CONNECT
union
虽然可以合并多个数据流,但有一个限制,即多个数据流的数据类型必须相同。connect
提供了和union
类似的功能,用来连接两个数据流,它与union
的区别在于:
connect
只能连接两个数据流,union
可以连接多个数据流。connect
所连接的两个数据流的数据类型可以不一致,union
所连接的两个数据流的数据类型必须一致。- 两个
DataStream
经过connect
之后被转化为ConnectedStreams
,ConnectedStreams
会对两个流的数据应用不同的处理方法,且双流之间可以共享状态。
connect
经常被应用在对一个数据流使用另外一个流进行控制处理的场景上,如下图所示。控制流可以是阈值、规则、机器学习模型或其他参数。

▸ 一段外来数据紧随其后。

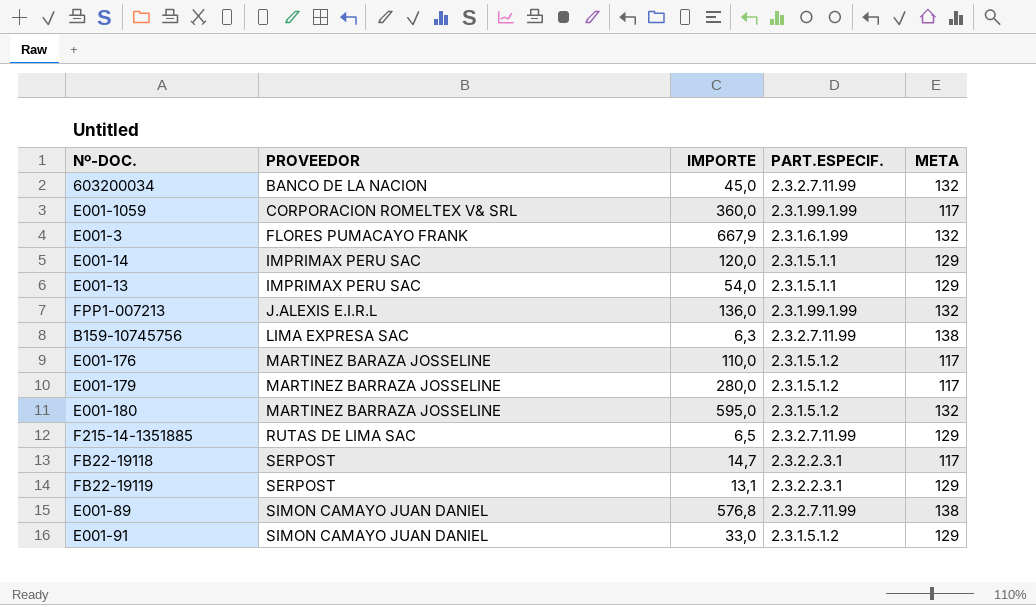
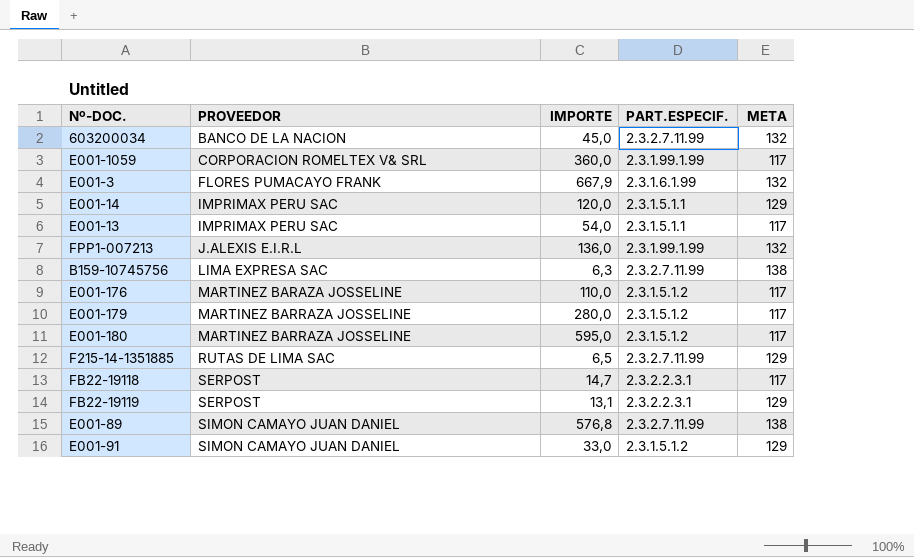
E001-13 | META: 129 -> 117
E001-180 | META: 132 -> 117

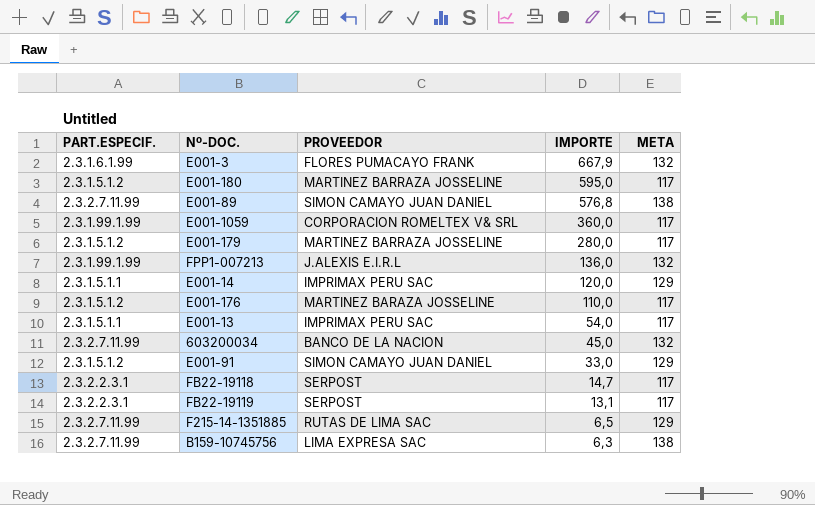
row order: PROVEEDOR ascending -> IMPORTE descending
column PART.ESPECIF. | position: 4 -> 1
FB22-19119 | META: 129 -> 117

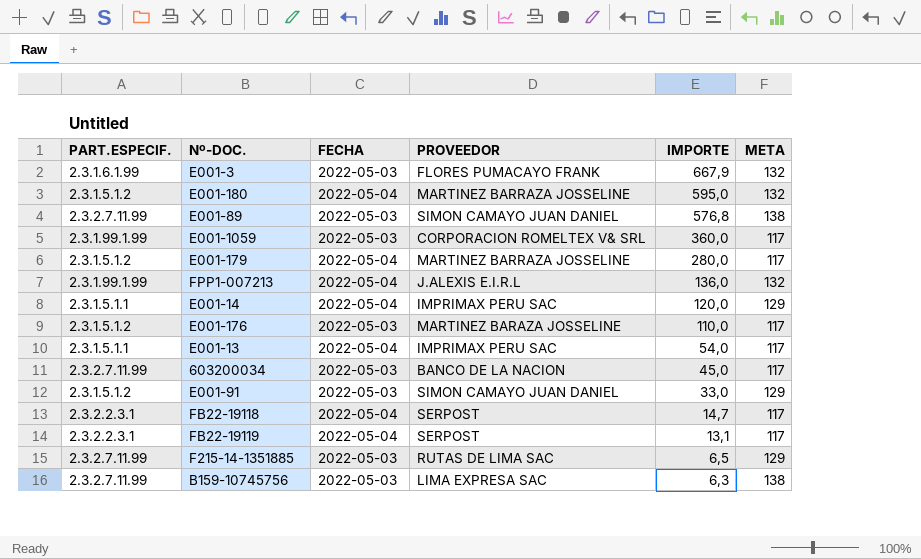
column FECHA | position: none -> 3
E001-180 | META: 117 -> 132
603200034 | META: 132 -> 117

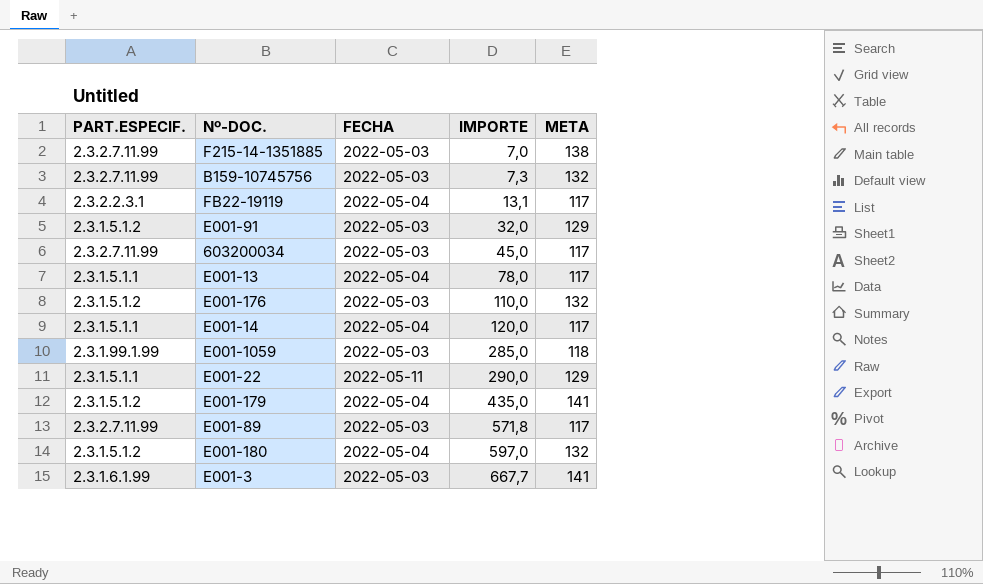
row order: IMPORTE descending -> IMPORTE ascending
column PROVEEDOR | position: 4 -> none
row FPP1-007213: 2.3.1.99.1.99 | 2022-05-04 | J.ALEXIS E.I.R.L | 136,0 | 132 -> none
row FB22-19118: 2.3.2.2.3.1 | 2022-05-04 | SERPOST | 14,7 | 117 -> none
F215-14-1351885 | IMPORTE: 6,5 -> 7,0
F215-14-1351885 | META: 129 -> 138
B159-10745756 | IMPORTE: 6,3 -> 7,3
B159-10745756 | META: 138 -> 132
E001-91 | IMPORTE: 33,0 -> 32,0
E001-13 | IMPORTE: 54,0 -> 78,0
E001-176 | META: 117 -> 132
E001-14 | META: 129 -> 117
E001-1059 | IMPORTE: 360,0 -> 285,0
E001-1059 | META: 117 -> 118
row E001-22: none -> 2.3.1.5.1.1 | 2022-05-11 | 290,0 | 129
E001-179 | IMPORTE: 280,0 -> 435,0
E001-179 | META: 117 -> 141
E001-89 | IMPORTE: 576,8 -> 571,8
E001-89 | META: 138 -> 117
E001-180 | IMPORTE: 595,0 -> 597,0
E001-3 | IMPORTE: 667,9 -> 667,7
E001-3 | META: 132 -> 141

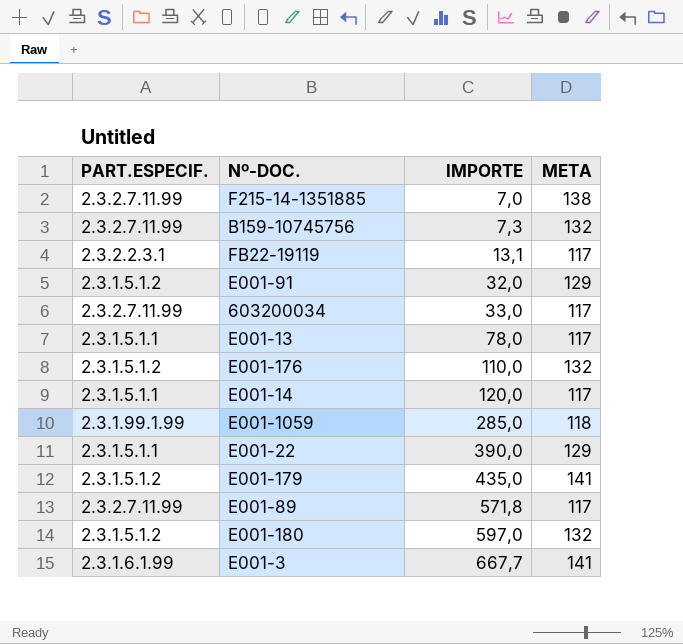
column FECHA | position: 3 -> none
603200034 | IMPORTE: 45,0 -> 33,0
E001-22 | IMPORTE: 290,0 -> 390,0

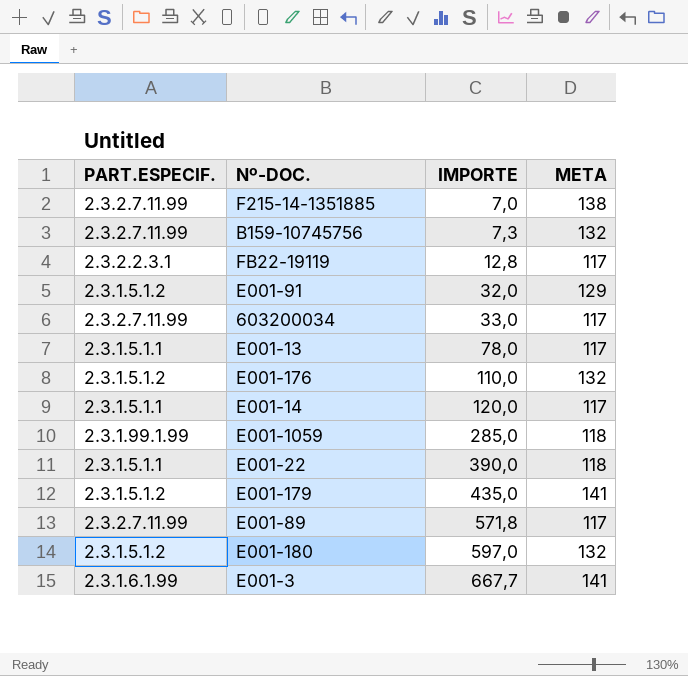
FB22-19119 | IMPORTE: 13,1 -> 12,8
E001-22 | META: 129 -> 118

联合两条流的事件是非常常见的流处理需求。例如监控一片森林然后发出高危的火警警报。报警的Application接收两条流,一条是温度传感器传回来的数据,一条是烟雾传感器传回来的数据。当两条流都超过各自的阈值时,报警。
DataStream API提供了connect
操作来支持以上的应用场景。DataStream.connect()
方法接收一条DataStream
,然后返回一个ConnectedStreams
类型的对象,这个对象表示了两条连接的流。
scala version
val first = ... val second = ... val connected = first.connect(second)
java version
// first stream DataStream<Integer> first = ... // second stream DataStream<String> second = ... // connect streams ConnectedStreams<Integer, String> connected = first.connect(second);
ConnectedStreams提供了map()
和flatMap()
方法,分别需要接收类型为CoMapFunction
和CoFlatMapFunction
的参数。
以上两个函数里面的泛型是第一条流的事件类型和第二条流的事件类型,以及输出流的事件类型。还定义了两个方法,每一个方法针对一条流来调用。map1()
和flatMap1()
会调用在第一条流的元素上面,map2()
和flatMap2()
会调用在第二条流的元素上面。
// IN1: 第一条流的事件类型 // IN2: 第二条流的事件类型 // OUT: 输出流的事件类型 CoMapFunction[IN1, IN2, OUT] > map1(IN1): OUT > map2(IN2): OUT CoFlatMapFunction[IN1, IN2, OUT] > flatMap1(IN1, Collector[OUT]): Unit > flatMap2(IN2, Collector[OUT]): Unit
函数无法选择读某一条流。我们是无法控制函数中的两个方法的调用顺序的。当一条流中的元素到来时,将会调用相对应的方法。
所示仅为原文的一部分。